Hey guys! It’s been a hot minute since I’ve posted anything (sorry, not sorry) and well, there have been a few changes over here and since this blog is all about keeping it real here it goes…
I quit my job.
This decision to leave the corporate world was definitely one of the hardest and scariest decisions I think we’ve had to make. It was by no means taken lightly, hell we discussed it for years before we actually took the plunge. And yes I said “we.” I wouldn’t have been able to do this without the support and encouragement from my husband, and because we’re in this together I say “we.”
It’s really more of a temporary life change, a “pause” in my career if you will. After careful consideration it felt like the right time to hit the reset button and give myself a chance to course-correct, but the plan is to go back to work. How long is that? Well that all depends on how long it takes to find the next gig that is right for me, something that reignites that fire in my belly.

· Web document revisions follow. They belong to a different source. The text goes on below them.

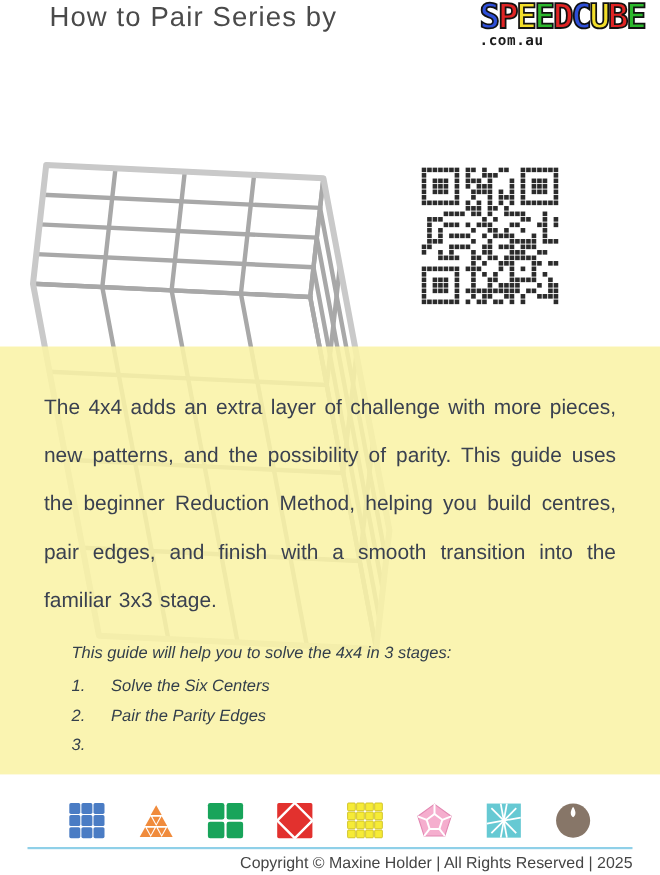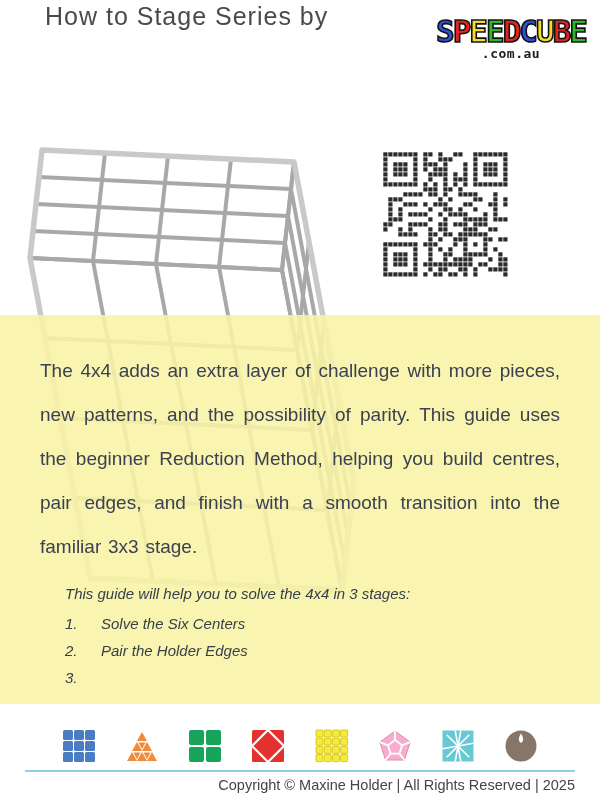--- a/index.html
+++ b/index.html
@@ -2,21 +2,21 @@
 <html><head>
 <meta charset="utf-8">
 <style>
   html,body{margin:0;padding:0;}
   .page{position:relative;width:600px;height:795px;background:#ffffff;overflow:hidden;
         font-family:"Liberation Sans",sans-serif;}
 
   
   .hdr{position:absolute;top:0;left:0;right:0;height:35px;background:#fff;}
   .series{position:absolute;left:45px;top:2px;font-size:25px;font-weight:400;color:#4a4a4a;letter-spacing:1px;}
-  .logo{position:absolute;right:14px;top:16px;text-align:center;line-height:1;}
+  .logo{position:absolute;right:14px;top:0;text-align:left;line-height:1;}
   .logo-letters{font-family:"DejaVu Sans Mono",monospace;font-weight:700;font-size:31px;letter-spacing:-2px;
         -webkit-text-stroke:1.6px #111;}
   .logo-letters span{display:inline-block;}
   .logo-domain{font-family:"DejaVu Sans Mono",monospace;font-weight:700;font-size:13px;color:#1c1c1c;margin-top:0px;letter-spacing:0.5px;}
 
   
   .banner{position:absolute;top:35px;left:0;right:0;height:100px;display:flex;align-items:center;justify-content:center;}
   .banner h1{margin:0;font-size:40px;font-weight:700;color:#ffffff;letter-spacing:2px;
         text-shadow:0 0 1px #d8d8d8,0 2px 2px rgba(160,160,160,.55);}
 
@@ -79,21 +79,21 @@
       <line x1="294" y1="162" x2="282" y2="270" stroke="#a8a8a8" stroke-width="4" stroke-linecap="round"></line>
       <line x1="30" y1="258" x2="282" y2="270" stroke="#a8a8a8" stroke-width="4" stroke-linecap="round"></line>
       <line x1="282" y1="270" x2="342" y2="590" stroke="#a8a8a8" stroke-width="4" stroke-linecap="round"></line>
       <line x1="90" y1="578" x2="342" y2="590" stroke="#a8a8a8" stroke-width="4" stroke-linecap="round"></line>
       <line x1="282" y1="270" x2="342" y2="590" stroke="#a8a8a8" stroke-width="4" stroke-linecap="round"></line>
       <line x1="354" y1="482" x2="342" y2="590" stroke="#a8a8a8" stroke-width="4" stroke-linecap="round"></line>
       <polygon points="42,150 294,162 354,482 342,590 90,578 30,258" fill="none" stroke="#c9c9c9" stroke-width="5.5" stroke-linejoin="round"></polygon>
     </svg>
 
   <div class="hdr">
-    <div class="series">How to Stage Series by</div>
+    <div class="series">How to Pair Series by</div>
     <div class="logo">
       <div class="logo-letters">
         <span style="color: rgb(46, 79, 216);">S</span><span style="color: rgb(224, 36, 36);">P</span><span style="color: rgb(242, 222, 42);">E</span><span style="color: rgb(45, 184, 45);">E</span><span style="color: rgb(224, 36, 36);">D</span><span style="color: rgb(46, 79, 216);">C</span><span style="color: rgb(242, 222, 42);">U</span><span style="color: rgb(224, 36, 36);">B</span><span style="color: rgb(45, 184, 45);">E</span>
       </div>
       <div class="logo-domain">.com.au</div>
     </div>
   </div>
 
 
   <svg id="qr" width="126" height="126">
@@ -421,21 +421,21 @@
   <section class="panel">
     <p class="intro">The 4x4 adds an extra layer of challenge with more pieces, new patterns, and the possibility of parity. This guide uses the beginner Reduction Method, helping you build centres, pair edges, and finish with a smooth transition into the familiar 3x3 stage.</p>
     <div class="stages">
       <p class="lead">This guide will help you to solve the 4x4 in 3 stages:</p>
       <div class="stage-row">
         <span class="num">1.</span>
         <span>Solve the Six Centers</span>
       </div>
       <div class="stage-row">
         <span class="num">2.</span>
-        <span>Pair the Holder Edges</span>
+        <span>Pair the Parity Edges</span>
       </div>
       <div class="stage-row">
         <span class="num">3.</span>
       </div>
     </div>
   </section>
 
   <div class="puzzles">
 
     <svg width="34" height="34" viewBox="0 0 34 34" style="color: rgb(74, 124, 196);">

So how do I feel about this life change? Excited, nervous, guilty, happy, afraid, relaxed, paranoid, stressed…inspired.
I’m not naive, I know that I won’t make much of a dent (if any) in my growing “stay at home mom list.” I know that we will have to work at adjusting to living off of one income. I know that there will be days that I’ll plop the girls in front of the TV just so that I can get some things done around the house (don’t judge, it happens.) I also know that the girls will only be this little for what will seem like seconds in the timeline of my life, so I want to be able to soak in every possible minute that I can with them. Imprint the memories in my mind. So good riddance gridlock traffic, so long client deadlines. Give me sticky fingers, playdates and mommy-and-me field trips. I’m ready.
Like Ferris Bueller said, “Life moves pretty fast. If you don’t stop and look around once in a while, you could miss it.”